▶ _Requirement_
Below are entries. Give back exactly the lines from the one containing "[775,306,864,321] which are" through the one containing "[21,434,63,446] bistro ->", inclusive, without the pictures.

▶ _Records for the task_
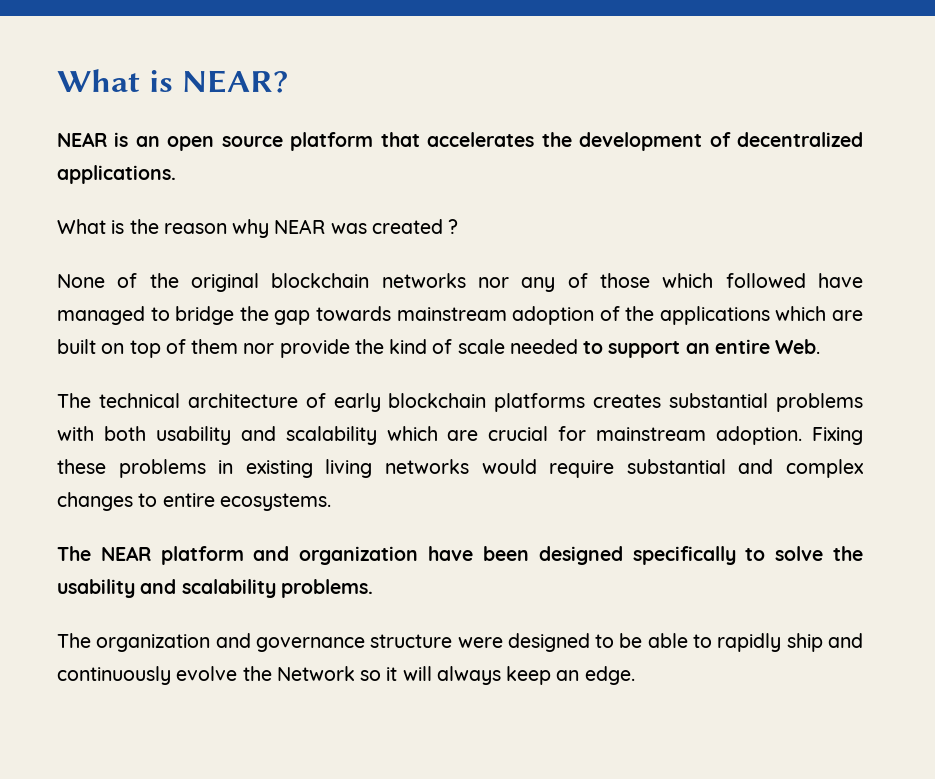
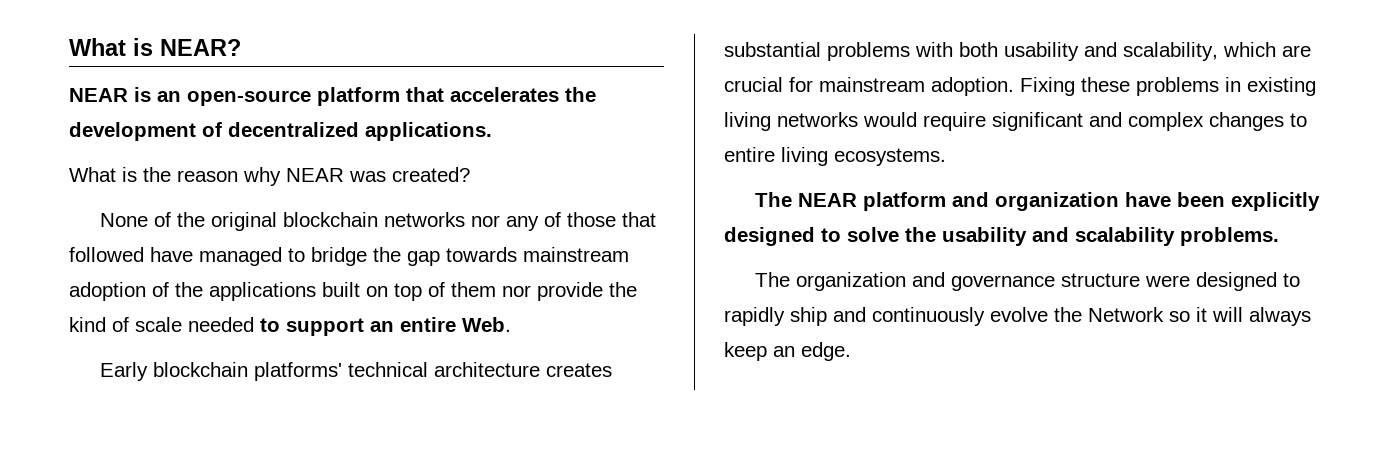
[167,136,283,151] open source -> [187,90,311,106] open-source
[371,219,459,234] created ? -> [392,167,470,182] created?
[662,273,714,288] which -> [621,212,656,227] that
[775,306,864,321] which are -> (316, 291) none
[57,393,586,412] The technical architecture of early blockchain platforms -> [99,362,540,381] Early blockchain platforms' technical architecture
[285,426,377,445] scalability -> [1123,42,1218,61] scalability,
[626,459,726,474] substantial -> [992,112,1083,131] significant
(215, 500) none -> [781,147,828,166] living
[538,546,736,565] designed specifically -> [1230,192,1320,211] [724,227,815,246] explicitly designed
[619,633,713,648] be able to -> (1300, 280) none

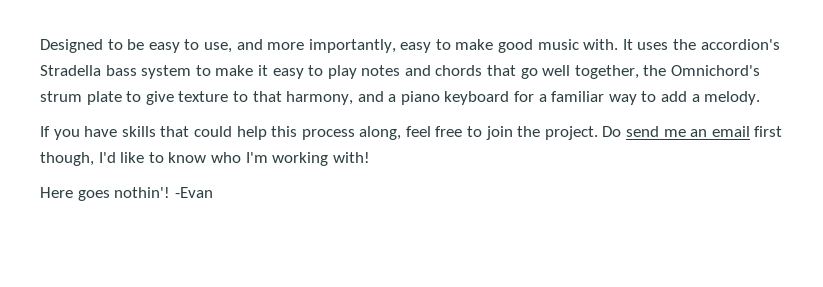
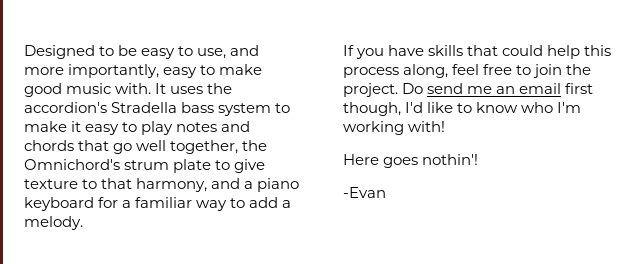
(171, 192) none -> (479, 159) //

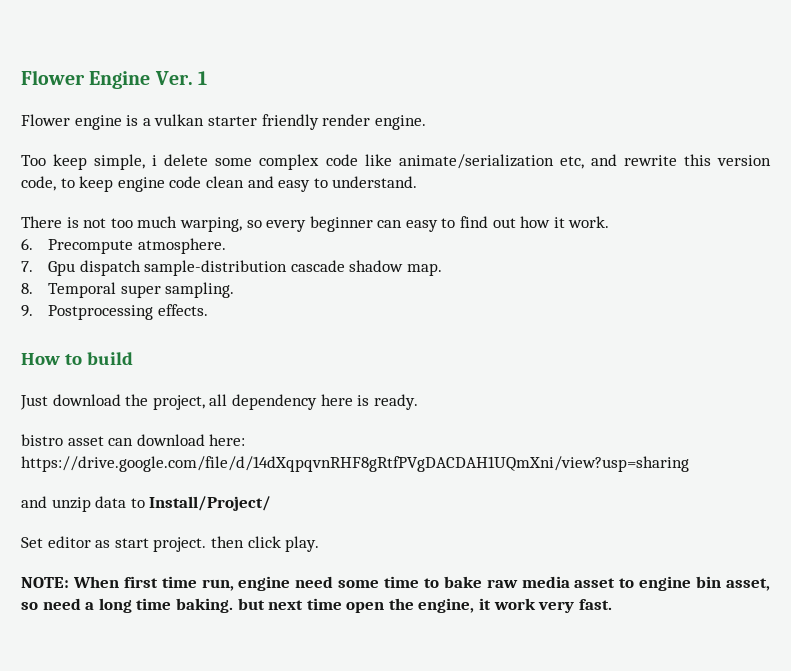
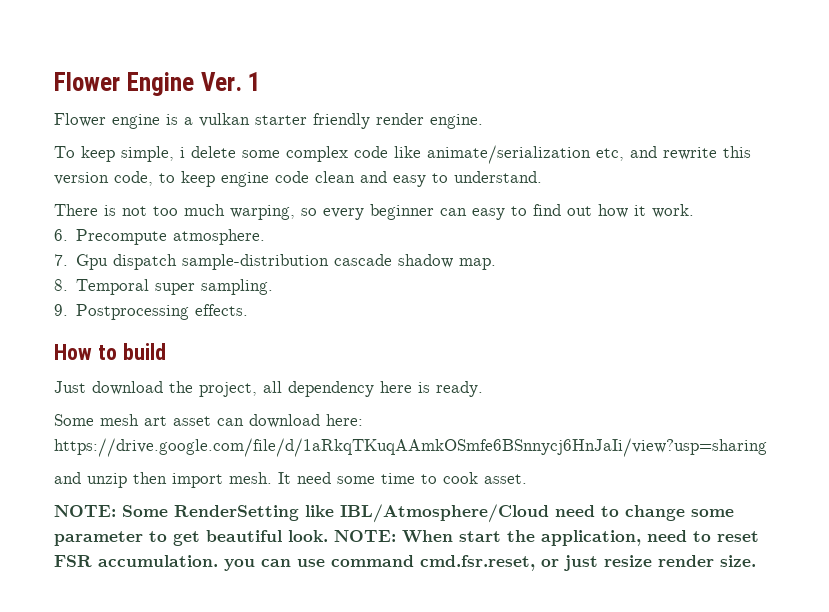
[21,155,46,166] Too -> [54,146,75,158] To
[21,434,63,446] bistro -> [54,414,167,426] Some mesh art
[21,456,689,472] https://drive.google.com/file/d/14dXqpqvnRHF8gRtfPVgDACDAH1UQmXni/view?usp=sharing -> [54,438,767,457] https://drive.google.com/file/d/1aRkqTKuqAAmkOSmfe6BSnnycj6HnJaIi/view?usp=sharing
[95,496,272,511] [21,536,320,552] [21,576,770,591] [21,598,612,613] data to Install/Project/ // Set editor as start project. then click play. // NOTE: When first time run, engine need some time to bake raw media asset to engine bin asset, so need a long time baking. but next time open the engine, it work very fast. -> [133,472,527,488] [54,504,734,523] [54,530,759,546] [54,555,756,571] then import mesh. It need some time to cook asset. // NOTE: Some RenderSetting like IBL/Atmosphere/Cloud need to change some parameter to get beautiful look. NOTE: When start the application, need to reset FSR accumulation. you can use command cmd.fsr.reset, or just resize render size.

▶ _Exercise response_
[775,306,864,321] which are -> (316, 291) none
[57,393,586,412] The technical architecture of early blockchain platforms -> [99,362,540,381] Early blockchain platforms' technical architecture
[285,426,377,445] scalability -> [1123,42,1218,61] scalability,
[626,459,726,474] substantial -> [992,112,1083,131] significant
(215, 500) none -> [781,147,828,166] living
[538,546,736,565] designed specifically -> [1230,192,1320,211] [724,227,815,246] explicitly designed
[619,633,713,648] be able to -> (1300, 280) none

(171, 192) none -> (479, 159) //

[21,155,46,166] Too -> [54,146,75,158] To
[21,434,63,446] bistro -> [54,414,167,426] Some mesh art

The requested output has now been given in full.